NOx calculator — your levy in euro, in seconds flat
Enter your car's NOx figure in mg/km and its fuel type below, and the tool applies the official Revenue bands to return your NOx levy in euro — the emissions share of the Vehicle Registration Tax you pay to register a car in Ireland.
That charge runs from a few hundred euro on a clean petrol car to several thousand on an older diesel, which is exactly why you want the number before you commit to a purchase — not at the NCTS counter.
Estimates are indicative — the final levy is fixed by Revenue from the official NOx value on your Certificate of Conformity.
€5–€25
Per mg/km, three stepped bands
€4,850
Maximum levy on a diesel
€0
NOx charge on electric cars
What Is the NOx Levy and How Does the Calculator Work?
The NOx levy is an emissions charge added to your VRT when you register a car in Ireland, calculated per milligram of nitrogen oxide emitted per kilometre. It was introduced on 1 January 2020 under the Finance Act 2019, replacing the flat 1% diesel surcharge that had run through 2019.
The charge applies to every Category A vehicle — passenger cars and SUVs — whether they run on petrol, diesel or hybrid power. The figure itself comes from the emissions test behind the car's Euro 6 (or earlier) type approval. Fully electric cars (BEVs) produce no nitrogen oxide and are exempt. The rates and caps have not changed since 2020, and Budget 2026 left them untouched.
The calculator does the arithmetic for you. You supply two inputs:
From there it runs your emissions through the three-band scale and returns the euro charge, so you can budget with a real number rather than a guess.
NOx Charge Bands: €5, €15 and €25 per mg/km
The Irish NOx levy is charged at €5 per mg/km for the first 40 mg/km, €15 per mg/km from 41 to 80 mg/km, and €25 per mg/km for everything above 80 mg/km. Here is exactly how the charge is built up from your emissions figure.

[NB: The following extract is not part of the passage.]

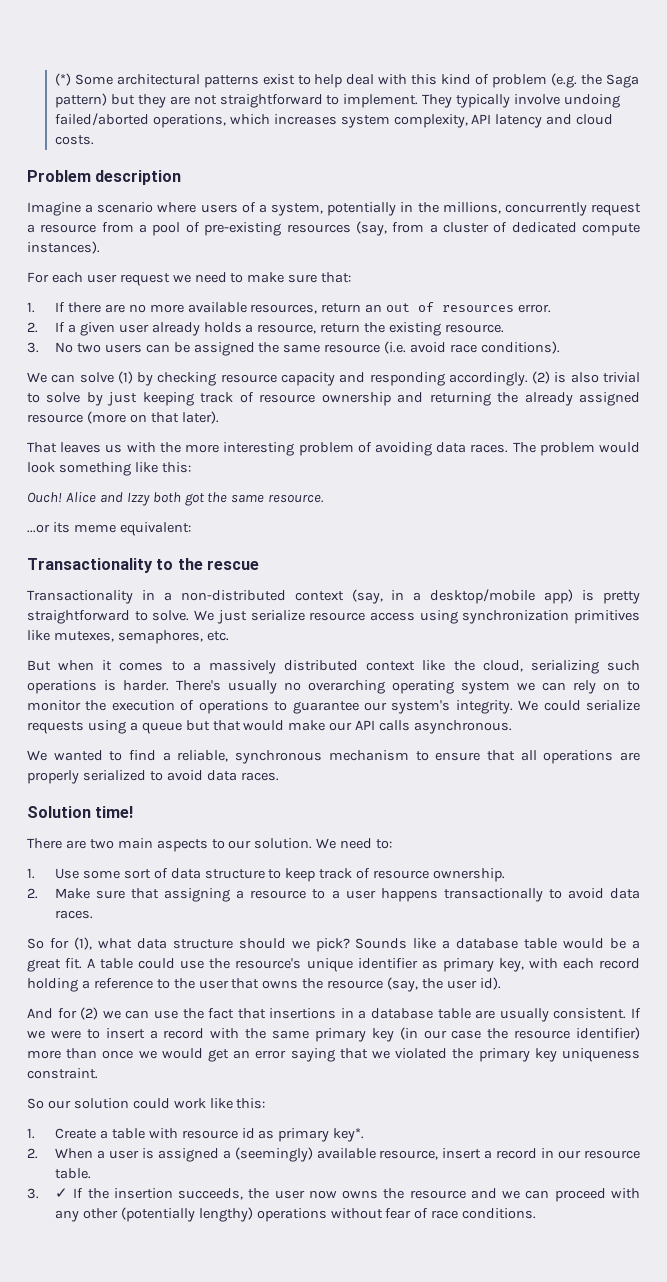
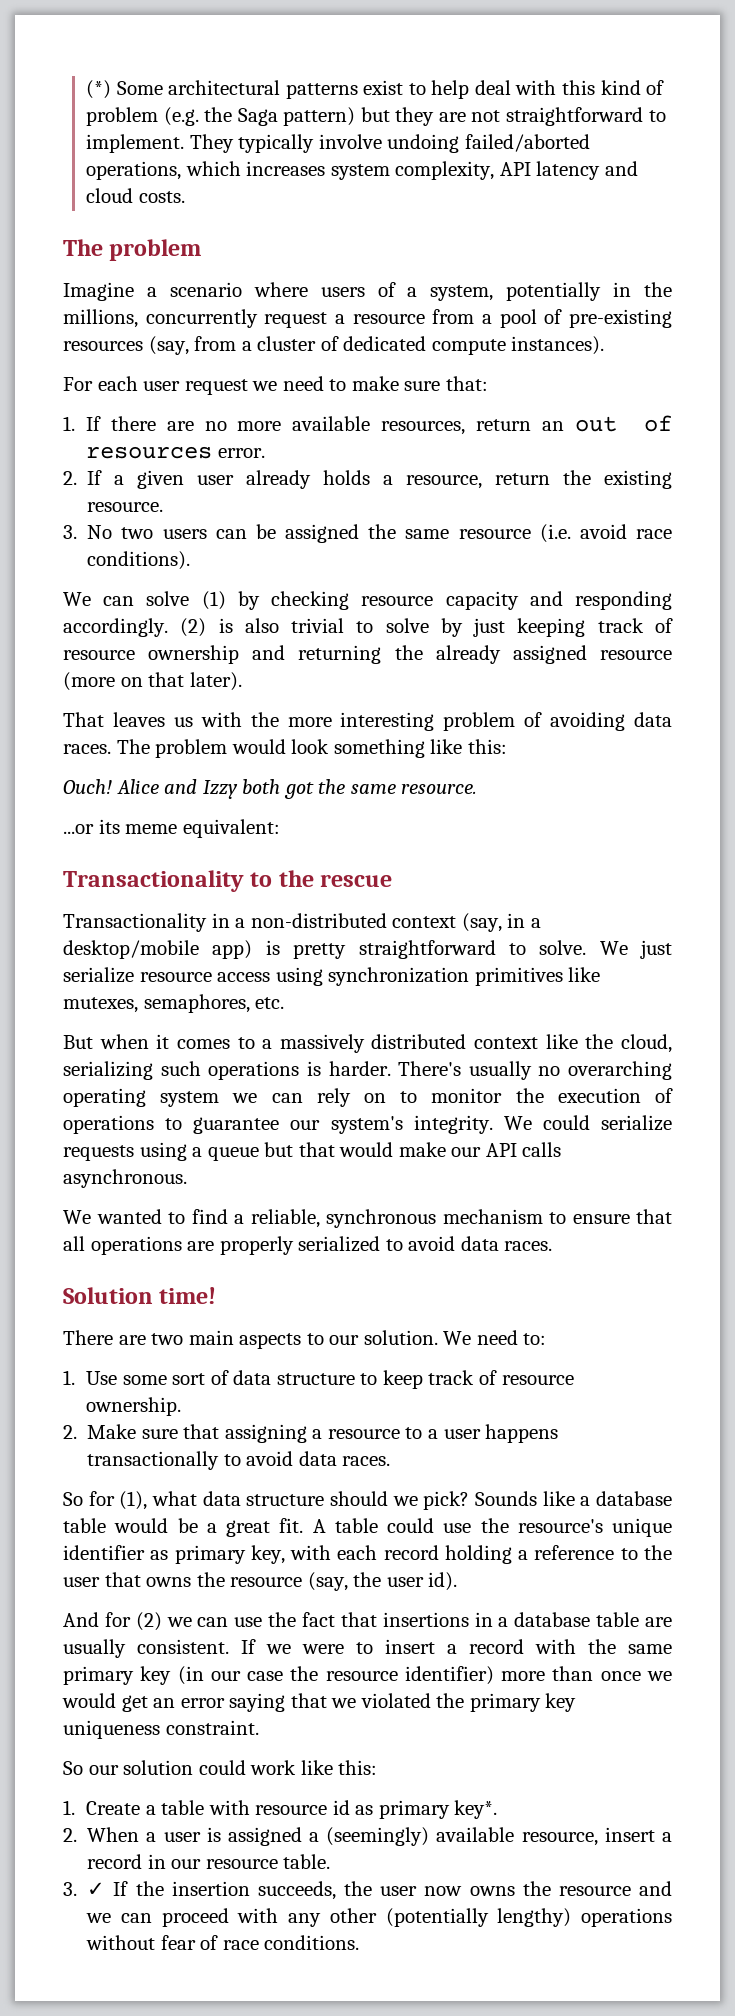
[27,170,182,185] Problem description -> [63,239,202,261] The problem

| NOx emissions | Rate per mg/km |
|---|---|
| 0–40 mg/km | €5 |
| 41–80 mg/km | €15 |
| 81 mg/km and above | €25 |
The Charge Is Stepped, Not a Single Rate
The bands are stepped, which means each mg/km is taxed at the rate of the band it falls into — not at a single flat rate on the whole figure. A car emitting 90 mg/km does not pay 90 × €25. It pays €5 on its first 40 mg/km, €15 on the next 40, and €25 only on the final 10. Getting this cumulative logic right is the difference between a realistic budget and a nasty surprise, because a flat-rate guess overstates the charge badly.

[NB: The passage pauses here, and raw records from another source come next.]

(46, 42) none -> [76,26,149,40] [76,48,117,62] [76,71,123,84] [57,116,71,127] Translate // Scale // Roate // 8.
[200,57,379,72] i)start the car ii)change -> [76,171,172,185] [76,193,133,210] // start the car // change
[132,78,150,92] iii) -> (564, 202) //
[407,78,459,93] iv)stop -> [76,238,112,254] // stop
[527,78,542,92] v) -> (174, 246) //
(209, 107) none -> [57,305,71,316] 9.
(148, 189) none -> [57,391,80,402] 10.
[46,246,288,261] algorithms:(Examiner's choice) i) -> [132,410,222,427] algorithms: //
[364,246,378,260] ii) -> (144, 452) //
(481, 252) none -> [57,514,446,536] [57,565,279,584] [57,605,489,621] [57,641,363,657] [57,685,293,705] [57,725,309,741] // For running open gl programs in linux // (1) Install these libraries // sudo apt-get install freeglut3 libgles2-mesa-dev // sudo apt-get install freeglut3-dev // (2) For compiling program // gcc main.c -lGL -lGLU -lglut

Worked Example — One 2018 Discovery Sport, Two Very Different Bills
Take a 2018 Land Rover Discovery Sport 2.0 TD4, a diesel SUV imported from the UK. The same nameplate hides two common variants, and the Certificate of Conformity tells them apart: the TD4 150 with a manual gearbox, and the heavier TD4 180 automatic with all-wheel drive. Different NOx and CO₂ figures mean two very different registration bills.

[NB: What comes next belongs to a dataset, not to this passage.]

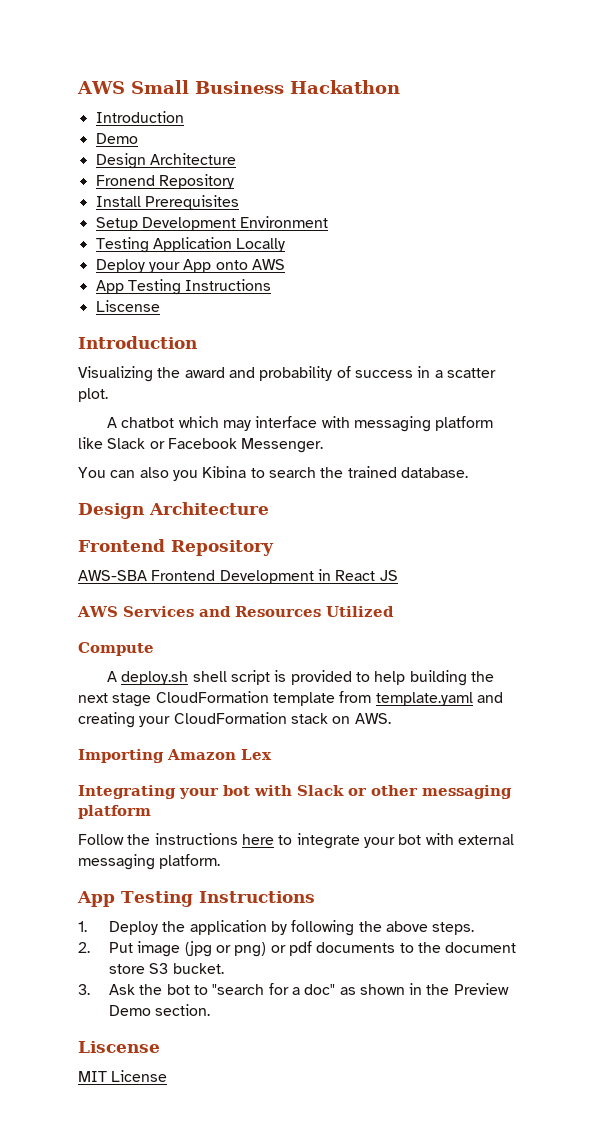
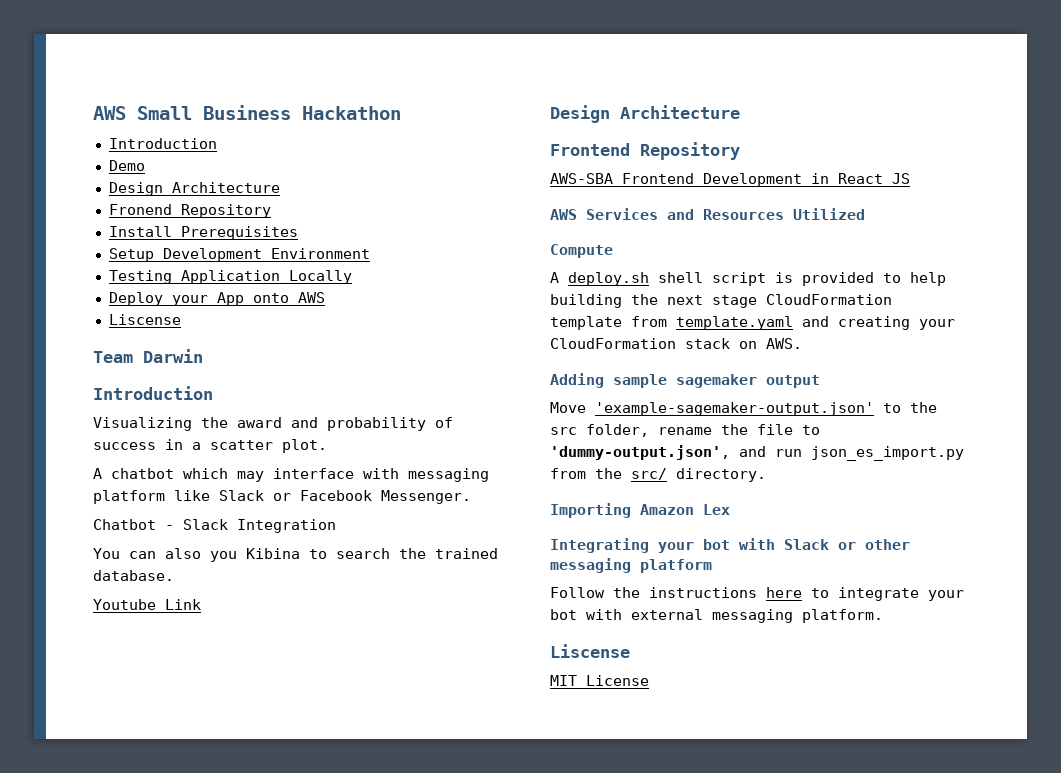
[95,279,272,295] [95,300,160,312] App Testing Instructions // Liscense -> [108,314,181,325] [93,349,203,363] Liscense // Team Darwin
(324, 445) none -> [93,519,336,533] // Chatbot - Slack Integration
(468, 472) none -> [93,599,201,610] // Youtube Link
(391, 718) none -> [550,373,820,388] [550,402,937,416] [550,424,820,437] [550,445,964,461] [550,468,766,482] // Adding sample sagemaker output // Move 'example-sagemaker-output.json' to the src folder, rename the file to 'dummy-output.json', and run json_es_import.py from the src/ directory.
[77,891,315,907] [78,920,475,936] [78,941,517,957] [108,963,224,974] [78,983,509,995] [108,1004,211,1016] // App Testing Instructions // 1. Deploy the application by following the above steps. // 2. Put image (jpg or png) or pdf documents to the document store S3 bucket. // 3. Ask the bot to "search for a doc" as shown in the Preview Demo section. -> (883, 616) none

Variant A — TD4 150, manual
| CoC NOx (section V.3) | 100 mg/km |
| NOx levy | €1,300 |
| OMSP determined by Revenue | €16,400 |
| WLTP CO₂ → band rate | 144 g/km → 21.5% |
| CO₂ component: 21.5% × €16,400 | €3,526 |
| Total VRT due | €4,826 |
Variant B — TD4 180, automatic AWD
| CoC NOx (section V.3) | 129 mg/km |
| NOx levy | €2,025 |
| OMSP determined by Revenue | €18,000 |
| WLTP CO₂ → band rate | 153 g/km → 27.5% |
| CO₂ component: 27.5% × €18,000 | €4,950 |
| Total VRT due | €6,975 |
How the levies are built. Variant A's levy stacks three slices: (40 × €5) + (40 × €15) + (20 × €25) = €200 + €600 + €500 = €1,300. Variant B carries 29 extra mg/km, every one of them in the top band: €200 + €600 + (49 × €25) = €2,025. Both sit comfortably under the €4,850 diesel cap — and both show why an older, higher-NOx diesel costs far more here than a modern petrol car.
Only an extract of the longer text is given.